__WHAT TO DO__.
Here the job is to retype the data word for word while leaving the pictures aside.

__DATA TO EXAMINE__.
----------------------------------------

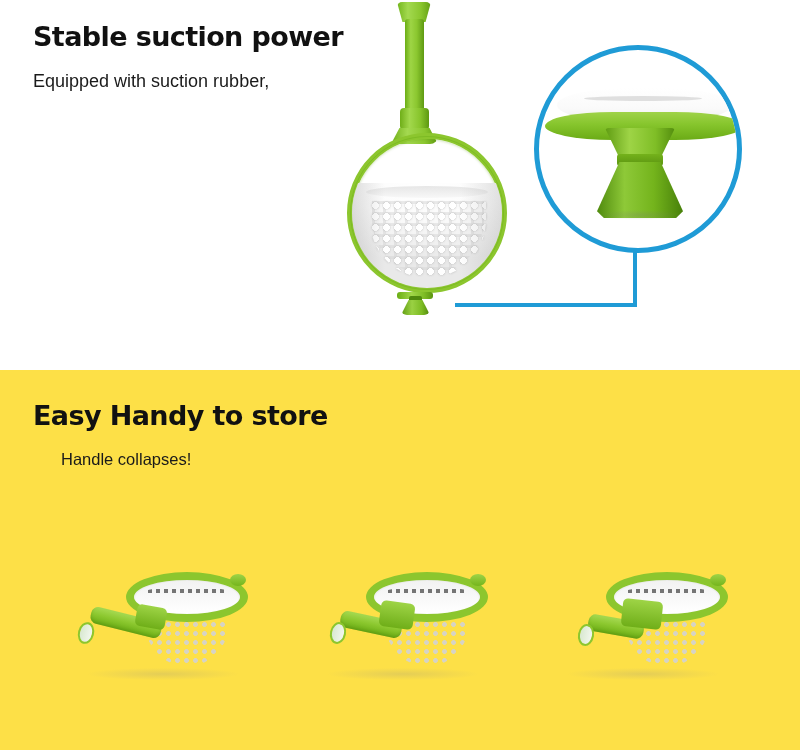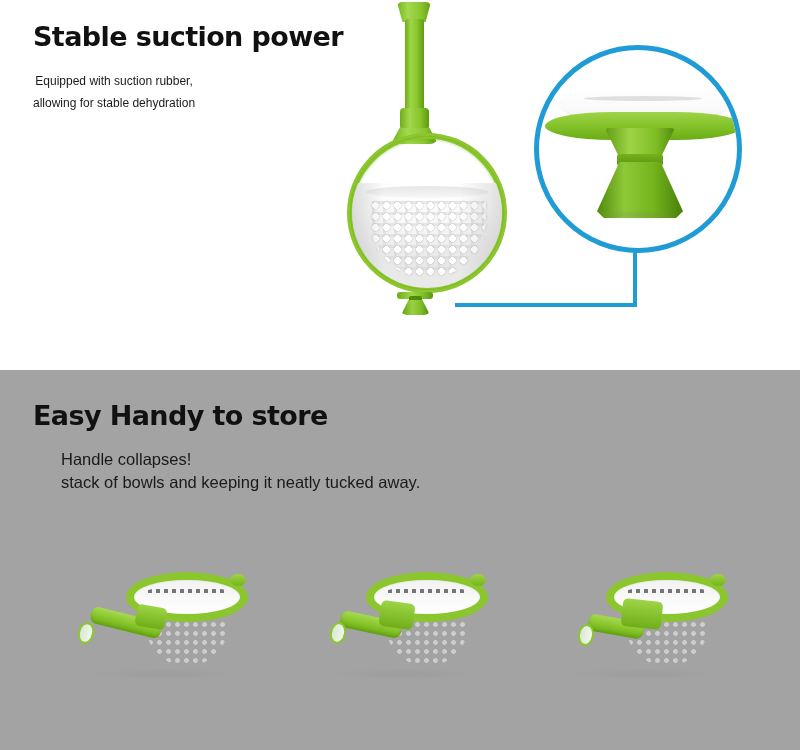--- a/index.html
+++ b/index.html
@@ -31,7 +31,7 @@
   }
 
   #suction-heading { position:absolute; left:33px; top:21px; font-size:27px; }
-  #suction-body    { position:absolute; left:33px; top:70px; font-size:12px; line-height:22px;text-align:center; }
+  #suction-body    { position:absolute; left:33px; top:70px; font-size:18px; line-height:22px; }
 
   #store-heading   { position:absolute; left:33px; top:30px; font-size:27px; }
   #store-body      { position:absolute; left:33px; top:78px; font-size:16.5px; line-height:23px;margin-left:28px; }

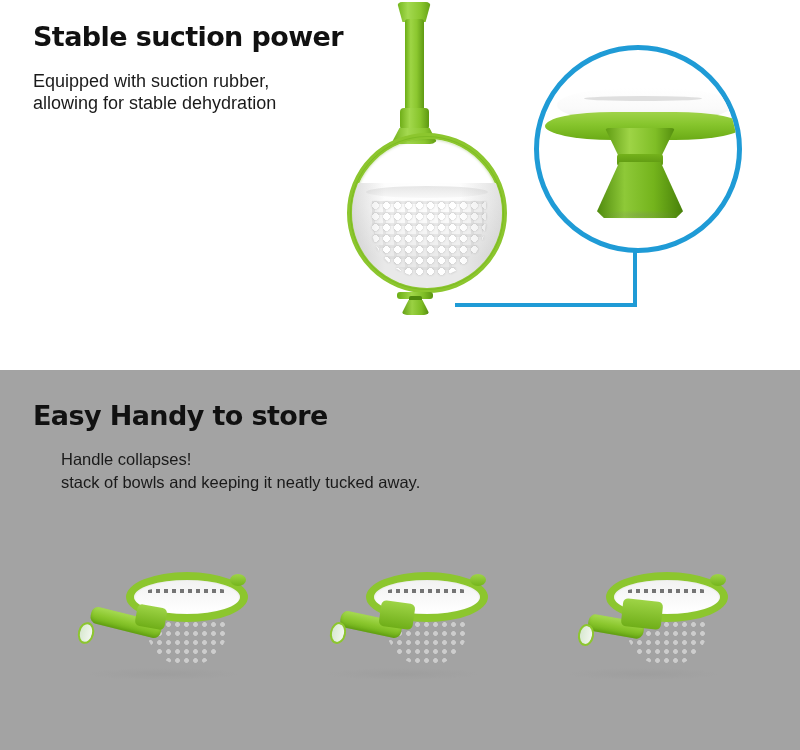--- a/index.html
+++ b/index.html
@@ -287,7 +287,6 @@
 
   <div class="body-text" id="suction-body">
     <div>Equipped with suction rubber,</div>
-    <div>allowing for stable dehydration</div>
   </div>
 
   <div id="hero-product">

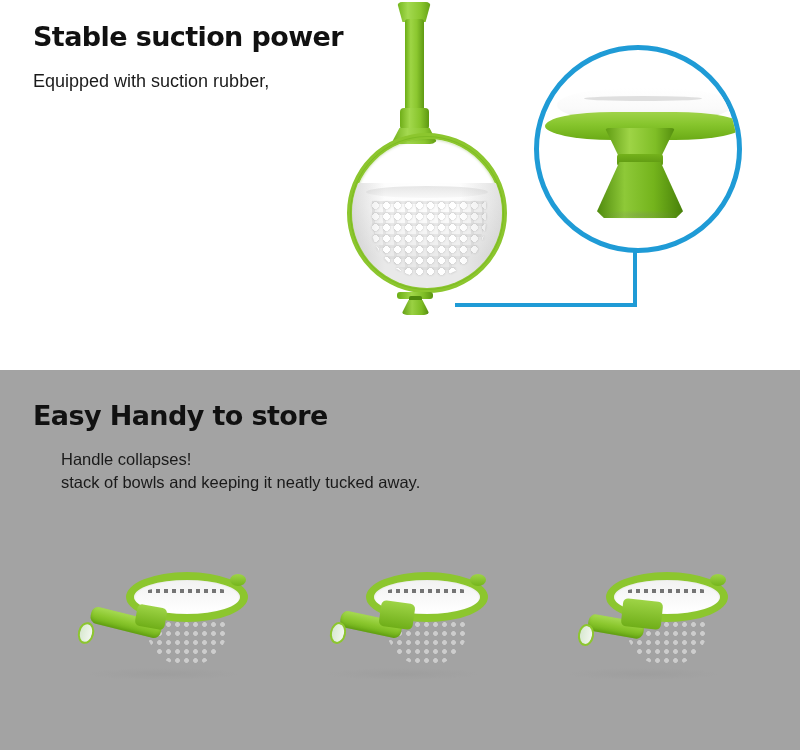--- a/index.html
+++ b/index.html
@@ -14,7 +14,7 @@
   
   .section { position:absolute; left:0; width:800px; }
   #section-suction { top:0; height:370px; background:#ffffff; }
-  #section-store   { top:370px; height:380px; background:#a3a3a3; }
+  #section-store   { top:370px; height:380px; background:#fde047; }
 
   
   .heading {

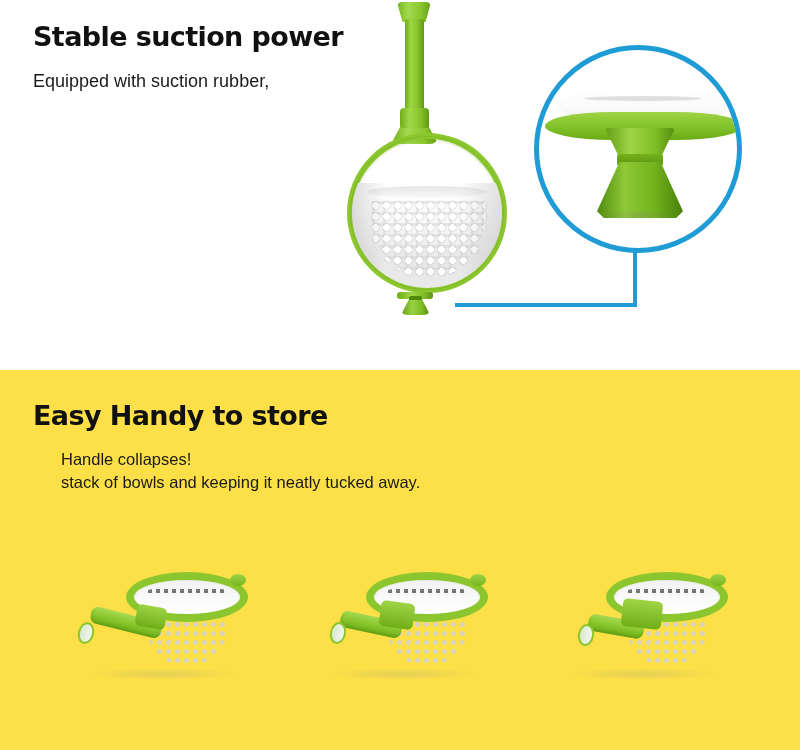--- a/index.html
+++ b/index.html
@@ -330,7 +330,6 @@
 
   <div class="body-text" id="store-body">
     <div>Handle collapses!</div>
-    <div>stack of bowls and keeping it neatly tucked away.</div>
   </div>
 
   <div class="product-shot" id="shot-1">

----------------------------------------

__FINISHED TASK__.
--- a/index.html
+++ b/index.html
@@ -31,7 +31,7 @@
   }
 
   #suction-heading { position:absolute; left:33px; top:21px; font-size:27px; }
-  #suction-body    { position:absolute; left:33px; top:70px; font-size:12px; line-height:22px;text-align:center; }
+  #suction-body    { position:absolute; left:33px; top:70px; font-size:18px; line-height:22px; }
 
   #store-heading   { position:absolute; left:33px; top:30px; font-size:27px; }
   #store-body      { position:absolute; left:33px; top:78px; font-size:16.5px; line-height:23px;margin-left:28px; }

--- a/index.html
+++ b/index.html
@@ -287,7 +287,6 @@
 
   <div class="body-text" id="suction-body">
     <div>Equipped with suction rubber,</div>
-    <div>allowing for stable dehydration</div>
   </div>
 
   <div id="hero-product">

--- a/index.html
+++ b/index.html
@@ -14,7 +14,7 @@
   
   .section { position:absolute; left:0; width:800px; }
   #section-suction { top:0; height:370px; background:#ffffff; }
-  #section-store   { top:370px; height:380px; background:#a3a3a3; }
+  #section-store   { top:370px; height:380px; background:#fde047; }
 
   
   .heading {

--- a/index.html
+++ b/index.html
@@ -330,7 +330,6 @@
 
   <div class="body-text" id="store-body">
     <div>Handle collapses!</div>
-    <div>stack of bowls and keeping it neatly tucked away.</div>
   </div>
 
   <div class="product-shot" id="shot-1">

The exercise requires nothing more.